# [Problem to work on]
Each line in the material below, starting at the one that contains "MARIE MERCEDES | ISR: 5,700.0 -> 5,800.0" and ending at the one that contains "FRAYELIN AURICEL | Suelo", should be repeated exactly; the pictures should not.

#### Data to examine ####

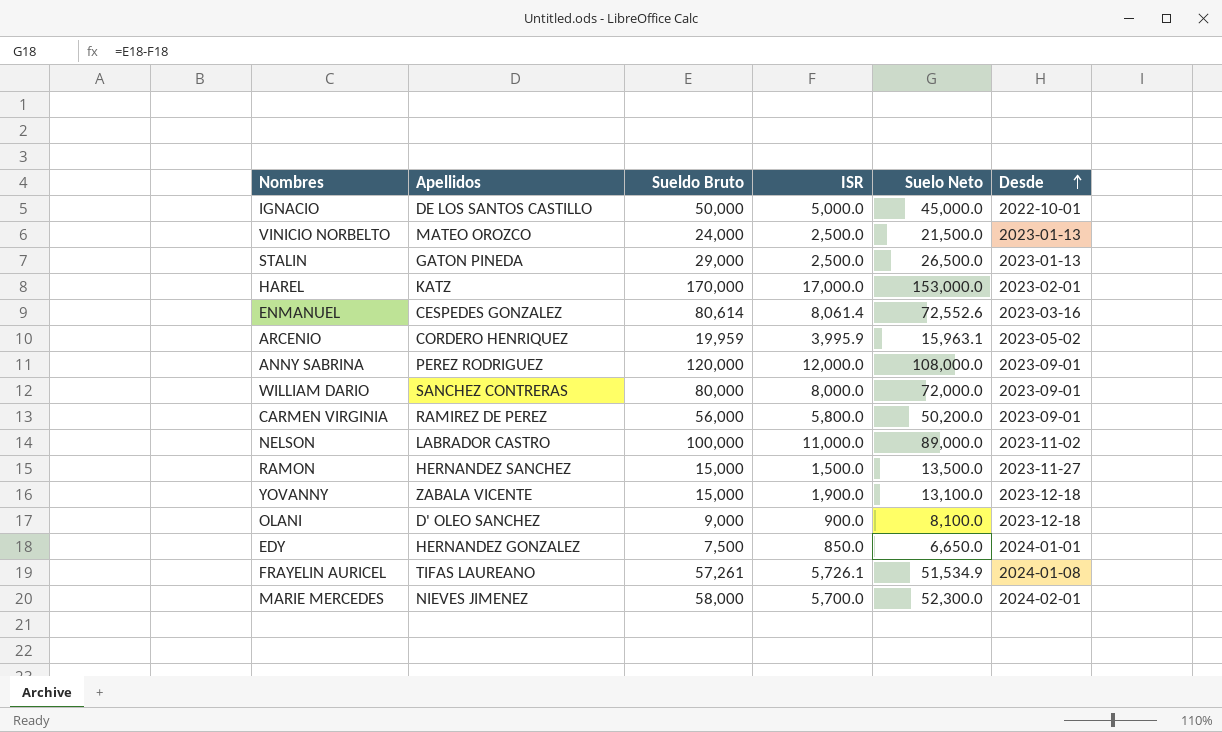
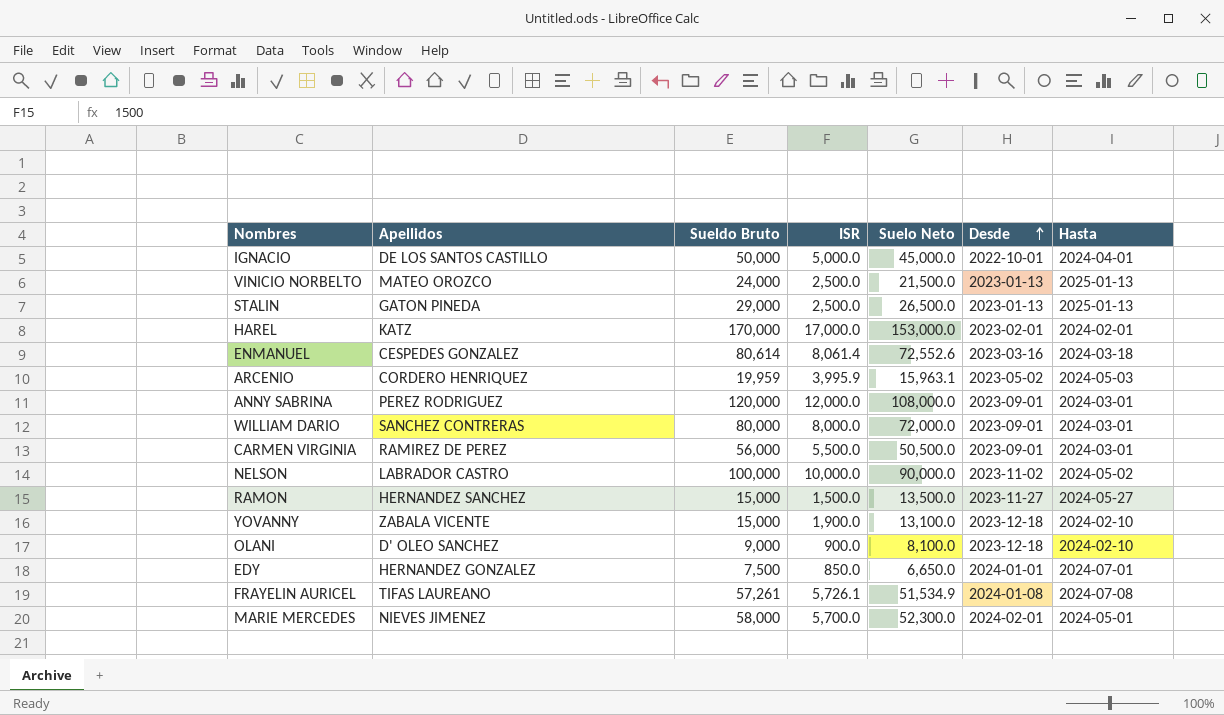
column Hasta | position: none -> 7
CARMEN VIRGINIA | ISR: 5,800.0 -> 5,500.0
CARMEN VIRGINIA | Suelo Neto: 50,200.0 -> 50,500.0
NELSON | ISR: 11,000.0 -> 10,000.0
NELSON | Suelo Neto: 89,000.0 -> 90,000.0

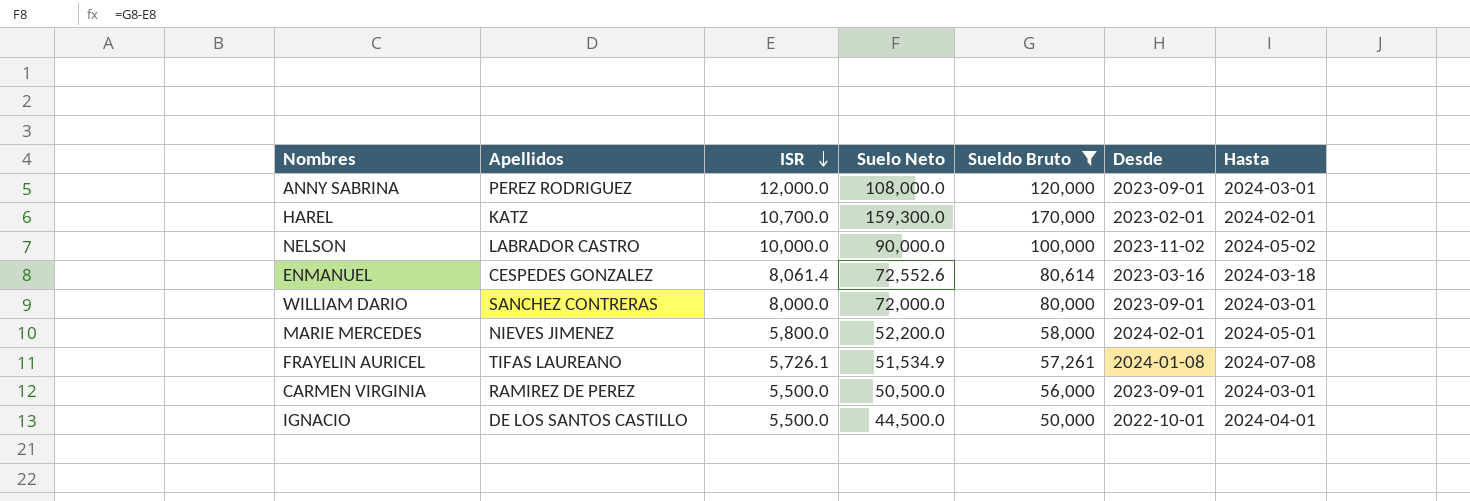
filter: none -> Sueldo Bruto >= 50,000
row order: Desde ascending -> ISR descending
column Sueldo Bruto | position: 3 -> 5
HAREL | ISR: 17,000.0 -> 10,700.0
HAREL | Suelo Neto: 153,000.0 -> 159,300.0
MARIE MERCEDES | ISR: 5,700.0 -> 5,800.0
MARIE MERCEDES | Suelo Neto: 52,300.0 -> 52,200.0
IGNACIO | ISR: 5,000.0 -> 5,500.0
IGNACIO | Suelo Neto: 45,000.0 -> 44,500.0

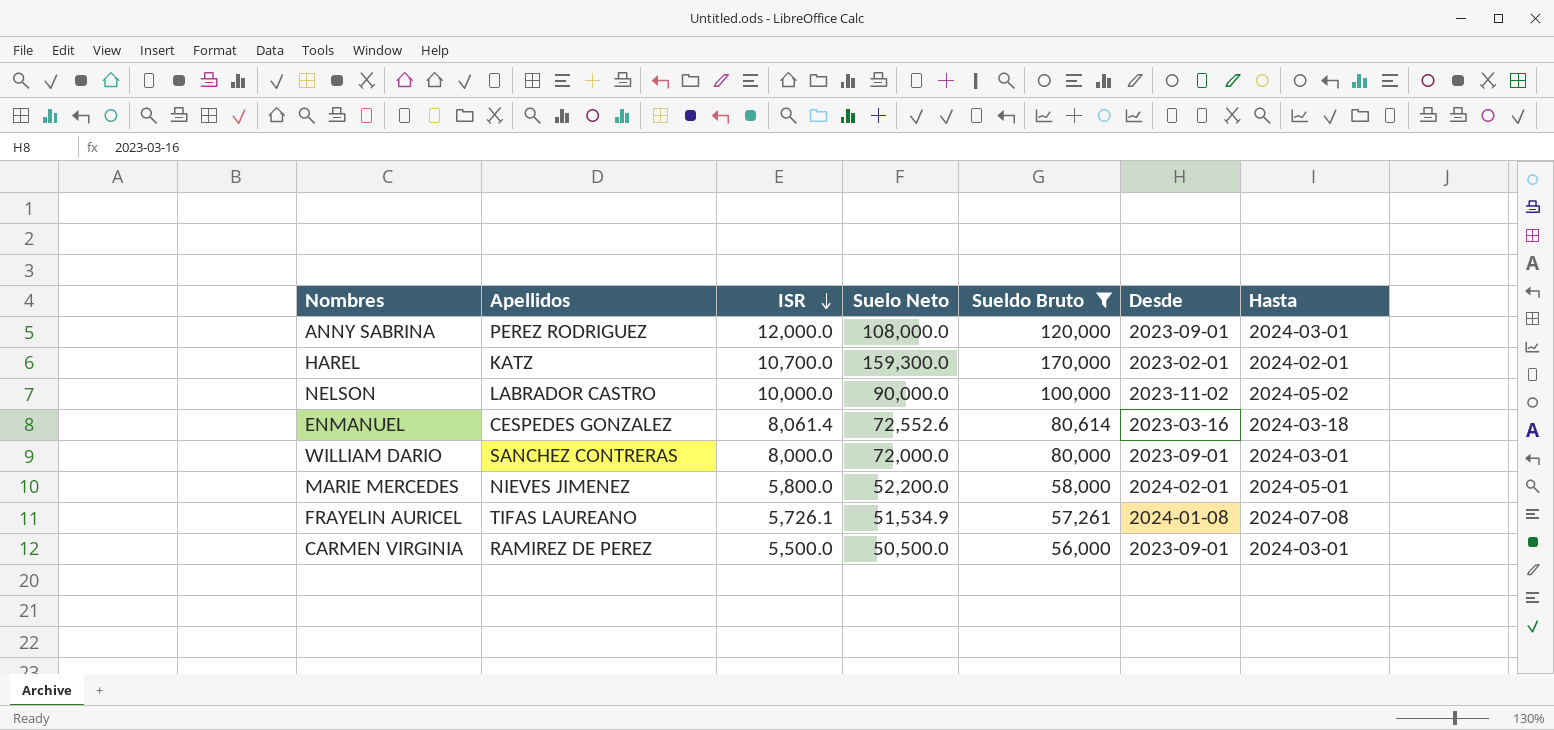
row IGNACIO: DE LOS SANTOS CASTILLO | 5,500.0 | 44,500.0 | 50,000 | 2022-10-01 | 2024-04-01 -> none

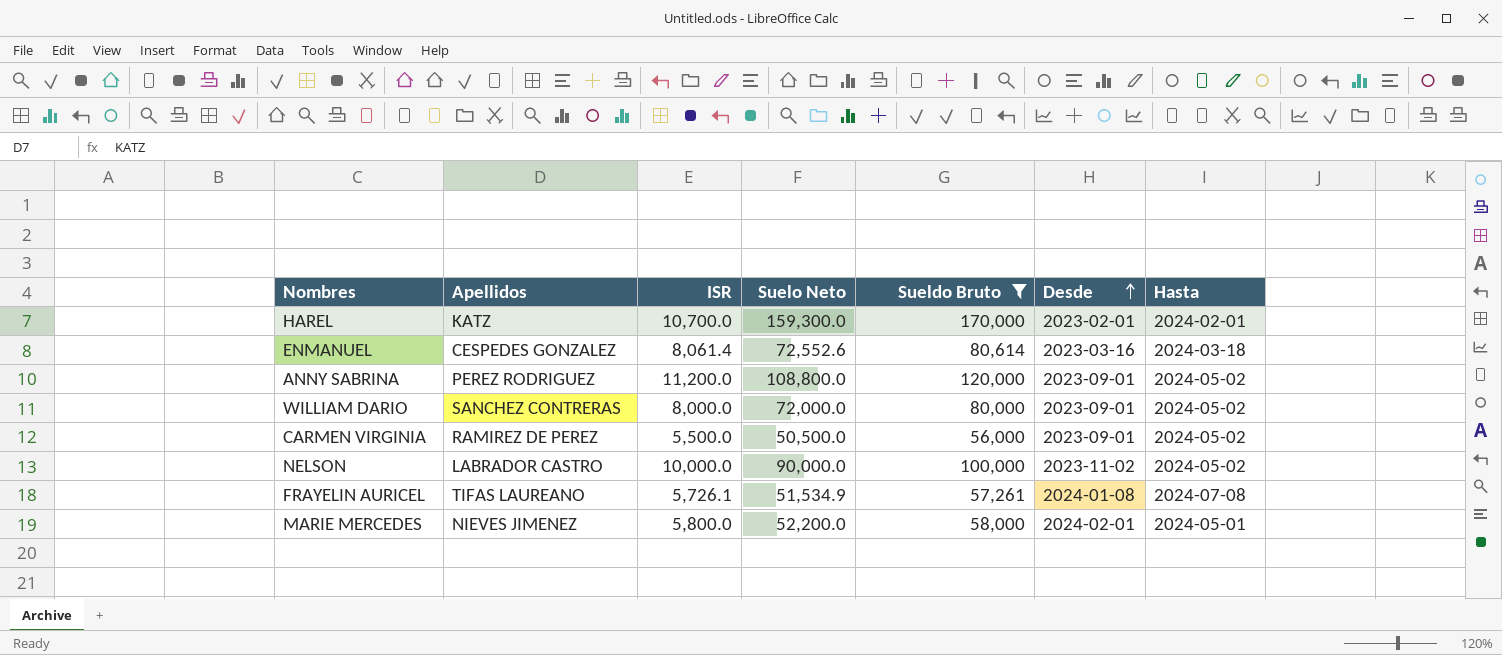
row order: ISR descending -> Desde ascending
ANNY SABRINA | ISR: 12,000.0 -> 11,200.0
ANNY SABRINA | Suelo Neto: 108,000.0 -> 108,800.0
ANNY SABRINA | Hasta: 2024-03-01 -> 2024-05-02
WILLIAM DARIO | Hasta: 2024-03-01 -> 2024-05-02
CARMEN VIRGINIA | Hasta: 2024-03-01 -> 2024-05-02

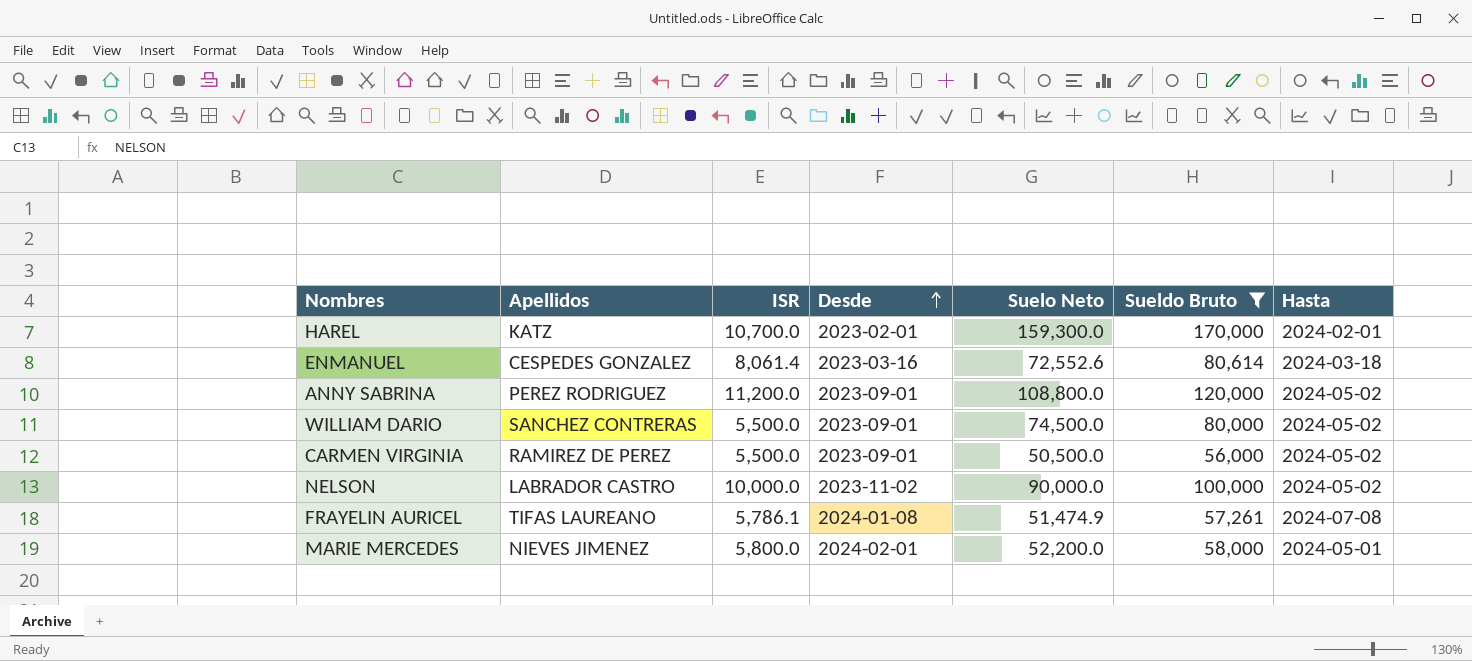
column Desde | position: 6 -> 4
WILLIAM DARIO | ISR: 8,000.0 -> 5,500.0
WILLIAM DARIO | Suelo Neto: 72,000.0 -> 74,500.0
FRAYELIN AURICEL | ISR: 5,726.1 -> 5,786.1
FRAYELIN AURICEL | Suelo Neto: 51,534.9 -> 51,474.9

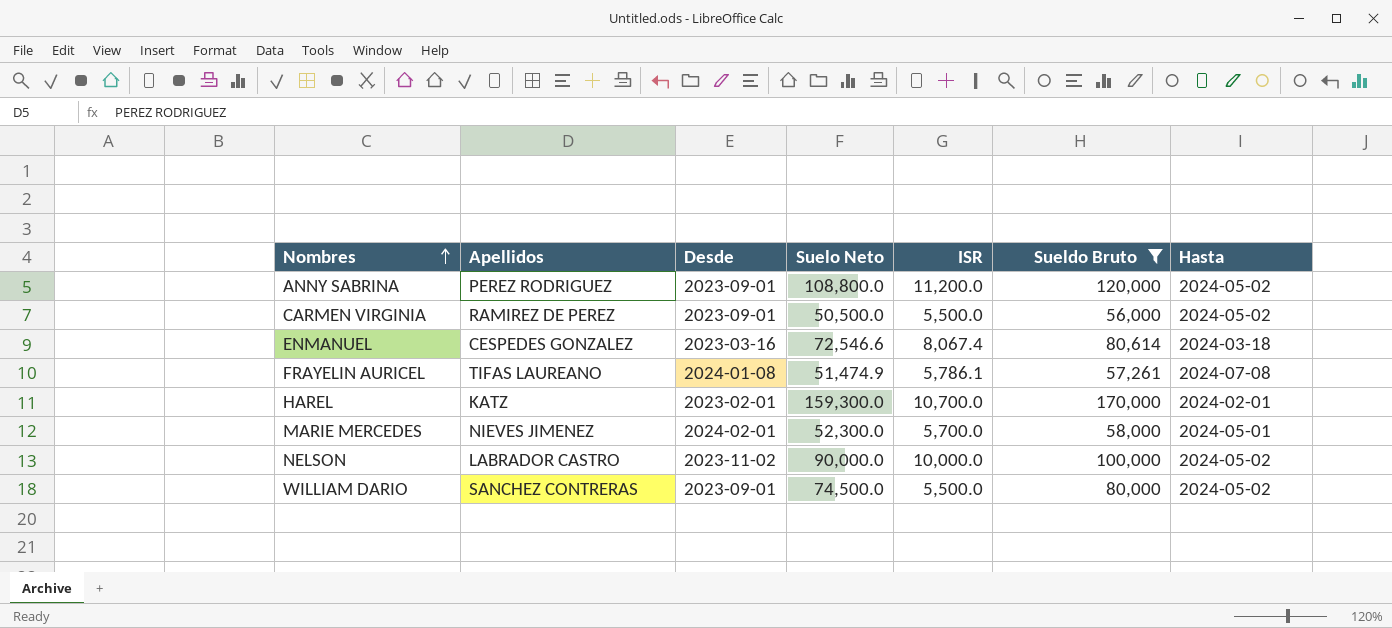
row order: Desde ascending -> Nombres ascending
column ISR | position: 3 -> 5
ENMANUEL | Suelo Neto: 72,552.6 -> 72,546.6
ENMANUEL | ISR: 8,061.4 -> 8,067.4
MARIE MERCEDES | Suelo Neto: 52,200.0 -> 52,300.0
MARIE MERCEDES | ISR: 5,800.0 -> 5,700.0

####
#### Data to examine ####

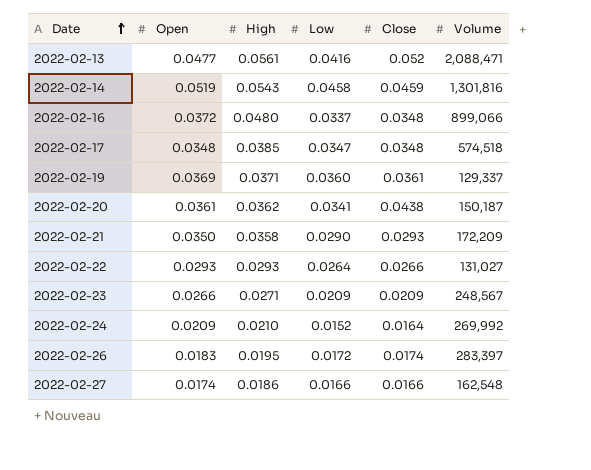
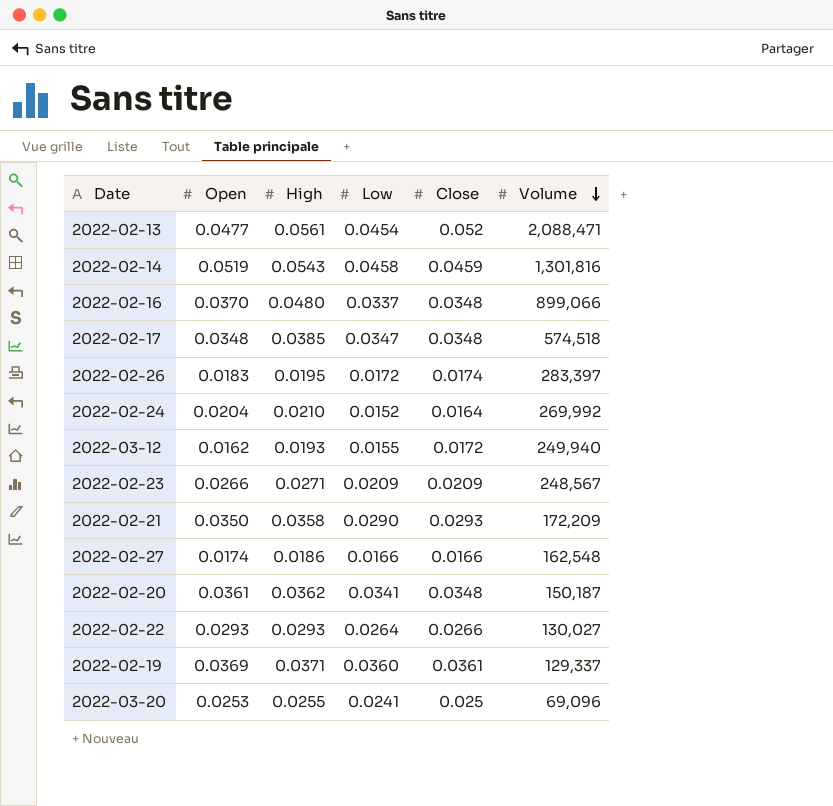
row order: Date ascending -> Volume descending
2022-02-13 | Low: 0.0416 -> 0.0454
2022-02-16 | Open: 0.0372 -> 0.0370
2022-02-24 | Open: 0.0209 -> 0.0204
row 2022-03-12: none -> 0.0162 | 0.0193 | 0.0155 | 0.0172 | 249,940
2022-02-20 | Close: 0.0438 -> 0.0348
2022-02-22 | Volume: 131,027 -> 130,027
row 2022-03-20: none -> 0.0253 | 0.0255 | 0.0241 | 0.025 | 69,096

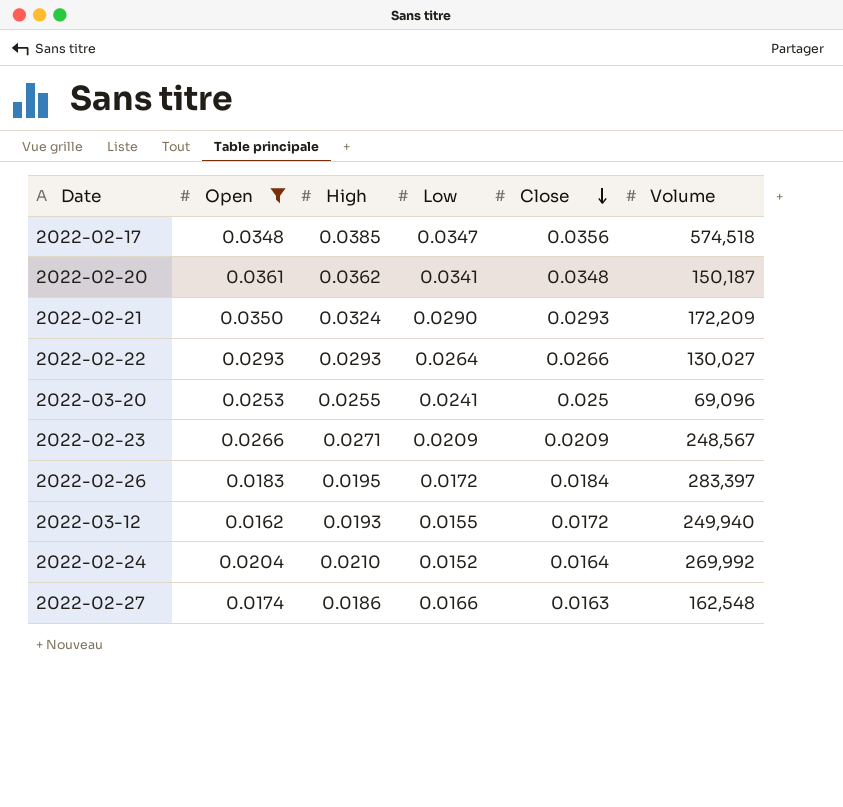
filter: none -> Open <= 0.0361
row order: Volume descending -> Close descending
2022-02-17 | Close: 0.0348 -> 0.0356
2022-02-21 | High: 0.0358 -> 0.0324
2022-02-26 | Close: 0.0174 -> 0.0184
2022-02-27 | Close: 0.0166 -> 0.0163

####

# [Answer space]
MARIE MERCEDES | ISR: 5,700.0 -> 5,800.0
MARIE MERCEDES | Suelo Neto: 52,300.0 -> 52,200.0
IGNACIO | ISR: 5,000.0 -> 5,500.0
IGNACIO | Suelo Neto: 45,000.0 -> 44,500.0

row IGNACIO: DE LOS SANTOS CASTILLO | 5,500.0 | 44,500.0 | 50,000 | 2022-10-01 | 2024-04-01 -> none

row order: ISR descending -> Desde ascending
ANNY SABRINA | ISR: 12,000.0 -> 11,200.0
ANNY SABRINA | Suelo Neto: 108,000.0 -> 108,800.0
ANNY SABRINA | Hasta: 2024-03-01 -> 2024-05-02
WILLIAM DARIO | Hasta: 2024-03-01 -> 2024-05-02
CARMEN VIRGINIA | Hasta: 2024-03-01 -> 2024-05-02

column Desde | position: 6 -> 4
WILLIAM DARIO | ISR: 8,000.0 -> 5,500.0
WILLIAM DARIO | Suelo Neto: 72,000.0 -> 74,500.0
FRAYELIN AURICEL | ISR: 5,726.1 -> 5,786.1
FRAYELIN AURICEL | Suelo Neto: 51,534.9 -> 51,474.9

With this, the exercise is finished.